*Assigned task*.
Copy every line of the records exactly, without including the images.

===== Given information

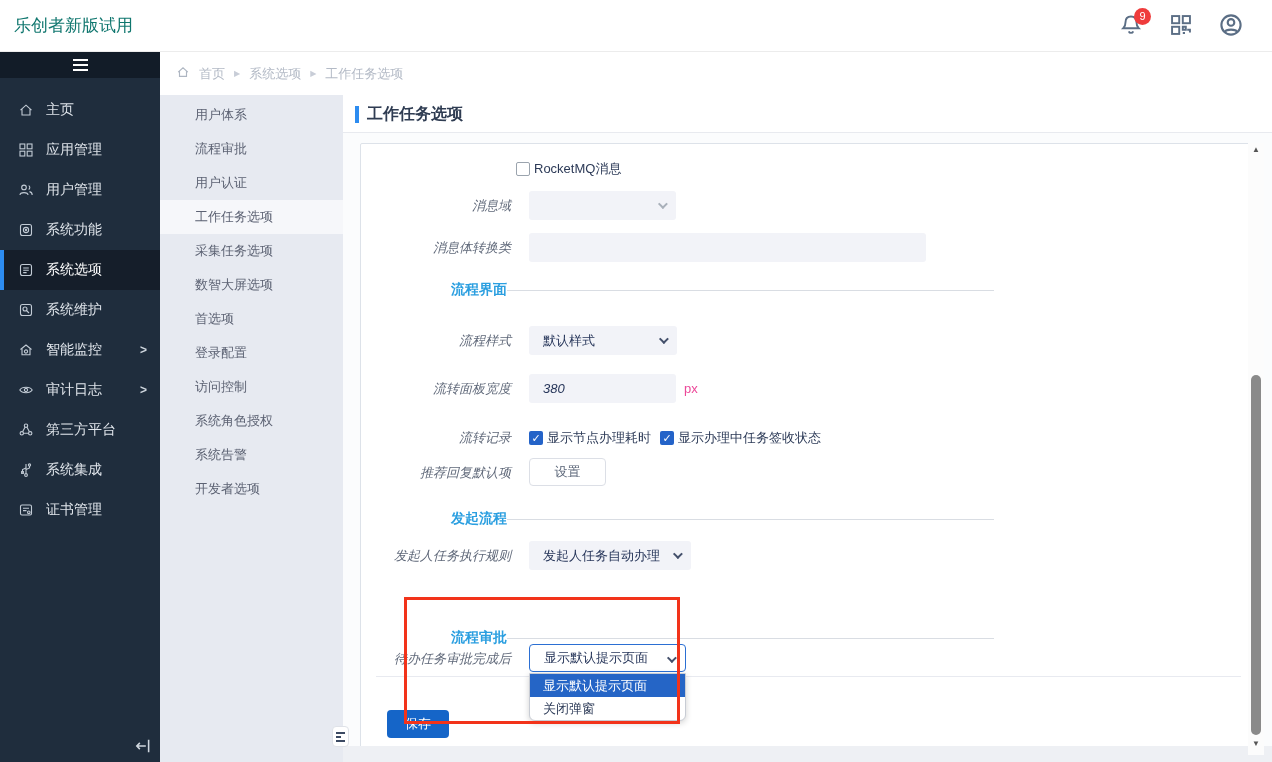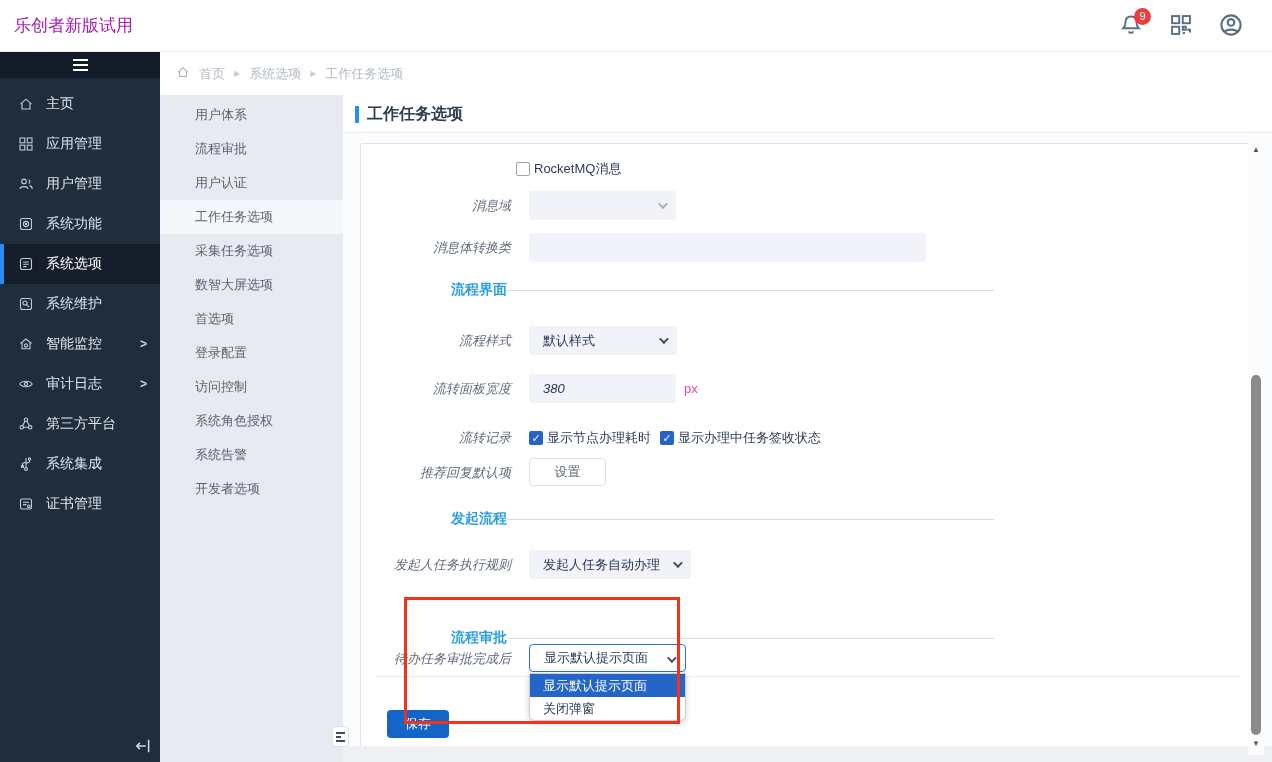--- a/index.html
+++ b/index.html
@@ -10,7 +10,7 @@
   
   .header { position:absolute; left:0; top:0; width:1272px; height:52px; background:#fff;
     border-bottom:1px solid #ececec; z-index:5; }
-  .app-title { position:absolute; left:14px; top:14px; font-size:17px; color:#a21caf; }
+  .app-title { position:absolute; left:14px; top:14px; font-size:17px; color:#0f766e; }
   .hicons { position:absolute; right:28px; top:10px; display:flex; align-items:center; gap:24px; }
   .hicon { position:relative; width:26px; height:30px; display:flex; align-items:center; justify-content:center; cursor:pointer; }
   .hicon svg { stroke:#5b6e85; fill:none; stroke-width:1.4; }

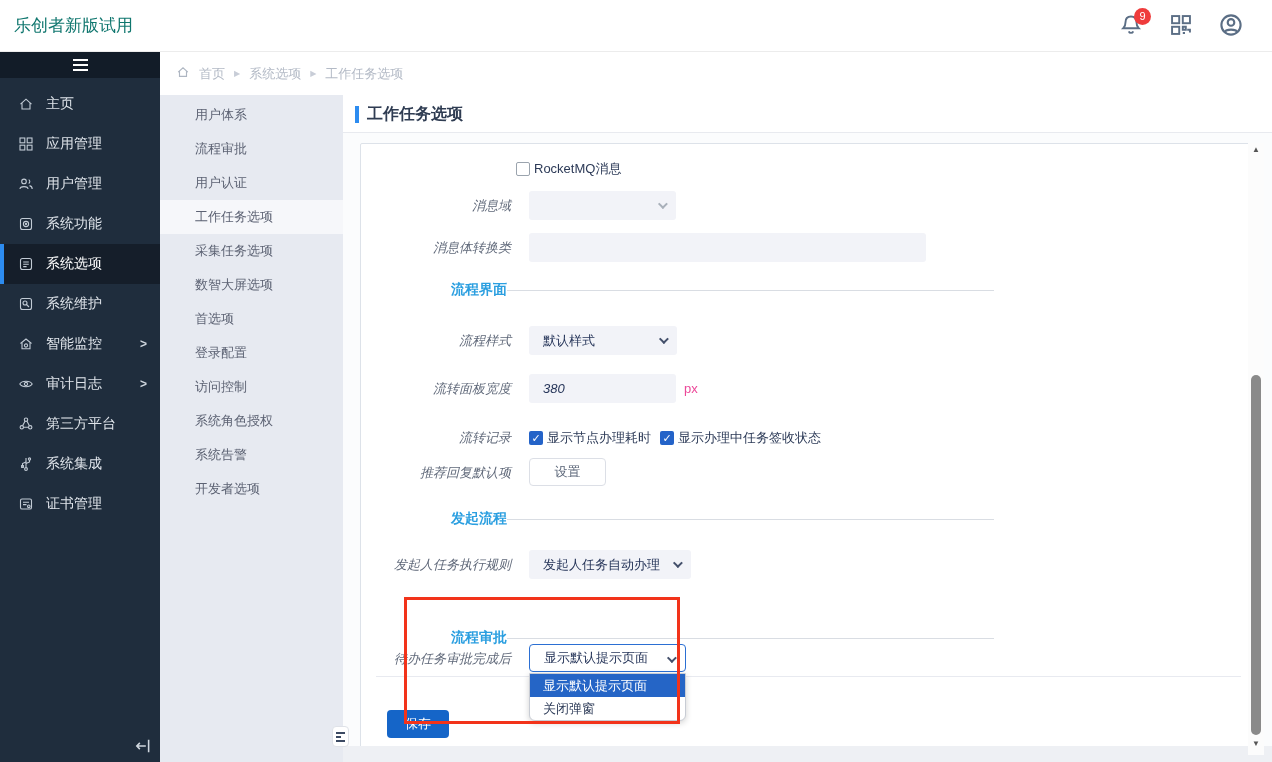--- a/index.html
+++ b/index.html
@@ -22,7 +22,7 @@
   .side-toggle { height:26px; background:#121c28; display:flex; align-items:center; justify-content:center; cursor:pointer; }
   .burger { display:flex; flex-direction:column; gap:3px; }
   .burger i { display:block; width:15px; height:2px; background:#fff; }
-  .s-list { padding-top:6px; }
+  .s-list { padding-top:12px; }
   .s-item { position:relative; height:40px; display:flex; align-items:center; padding-left:18px; gap:12px;
     color:#dfe4ea; font-size:14px; cursor:pointer; }
   .s-item svg { stroke:#c2cbd5; fill:none; stroke-width:1.1; flex:0 0 auto; }

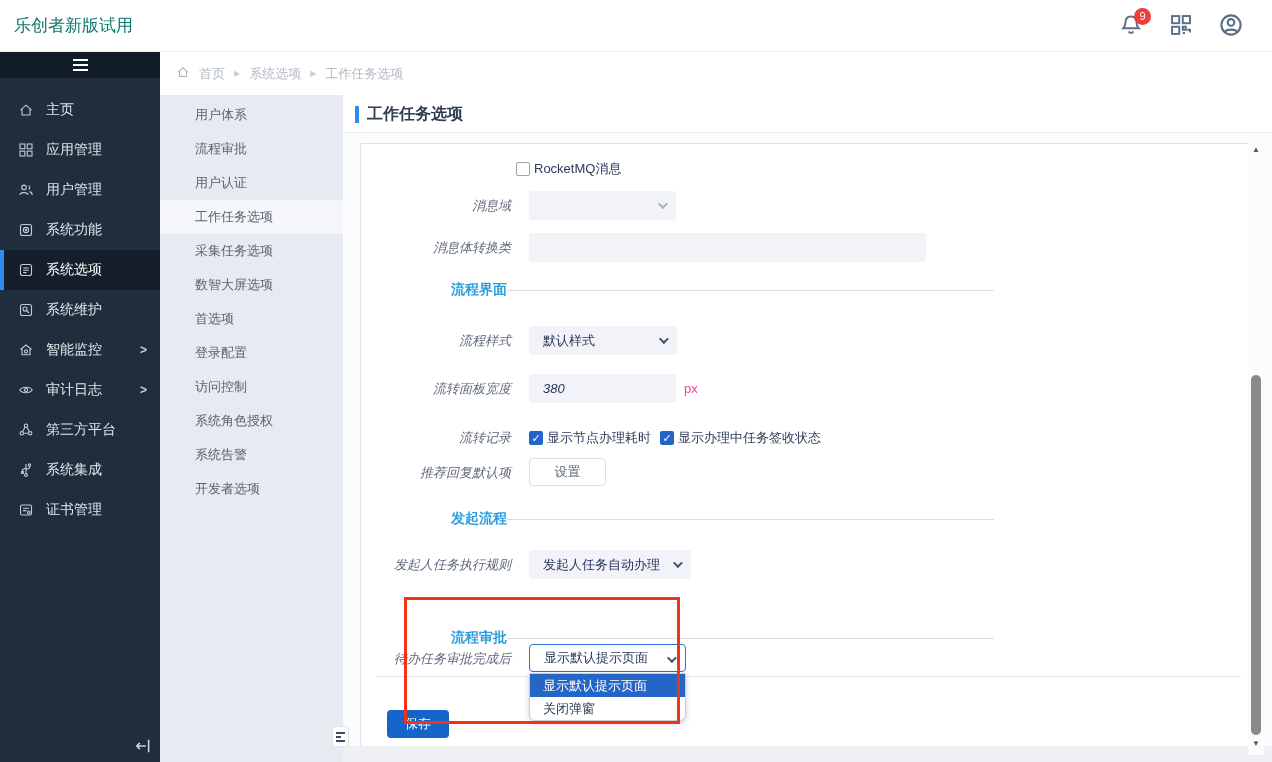--- a/index.html
+++ b/index.html
@@ -363,7 +363,7 @@
         <span class="sline"></span>
       </div>
 
-      <div class="frow" style="top:406px">
+      <div class="frow" style="top:397px">
         <div class="flabel">发起人任务执行规则</div>
         <div class="fctrl">
           <div class="sel-box" style="width:162px">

==========

*Answer to this problem*.
--- a/index.html
+++ b/index.html
@@ -10,7 +10,7 @@
   
   .header { position:absolute; left:0; top:0; width:1272px; height:52px; background:#fff;
     border-bottom:1px solid #ececec; z-index:5; }
-  .app-title { position:absolute; left:14px; top:14px; font-size:17px; color:#a21caf; }
+  .app-title { position:absolute; left:14px; top:14px; font-size:17px; color:#0f766e; }
   .hicons { position:absolute; right:28px; top:10px; display:flex; align-items:center; gap:24px; }
   .hicon { position:relative; width:26px; height:30px; display:flex; align-items:center; justify-content:center; cursor:pointer; }
   .hicon svg { stroke:#5b6e85; fill:none; stroke-width:1.4; }

--- a/index.html
+++ b/index.html
@@ -22,7 +22,7 @@
   .side-toggle { height:26px; background:#121c28; display:flex; align-items:center; justify-content:center; cursor:pointer; }
   .burger { display:flex; flex-direction:column; gap:3px; }
   .burger i { display:block; width:15px; height:2px; background:#fff; }
-  .s-list { padding-top:6px; }
+  .s-list { padding-top:12px; }
   .s-item { position:relative; height:40px; display:flex; align-items:center; padding-left:18px; gap:12px;
     color:#dfe4ea; font-size:14px; cursor:pointer; }
   .s-item svg { stroke:#c2cbd5; fill:none; stroke-width:1.1; flex:0 0 auto; }

--- a/index.html
+++ b/index.html
@@ -363,7 +363,7 @@
         <span class="sline"></span>
       </div>
 
-      <div class="frow" style="top:406px">
+      <div class="frow" style="top:397px">
         <div class="flabel">发起人任务执行规则</div>
         <div class="fctrl">
           <div class="sel-box" style="width:162px">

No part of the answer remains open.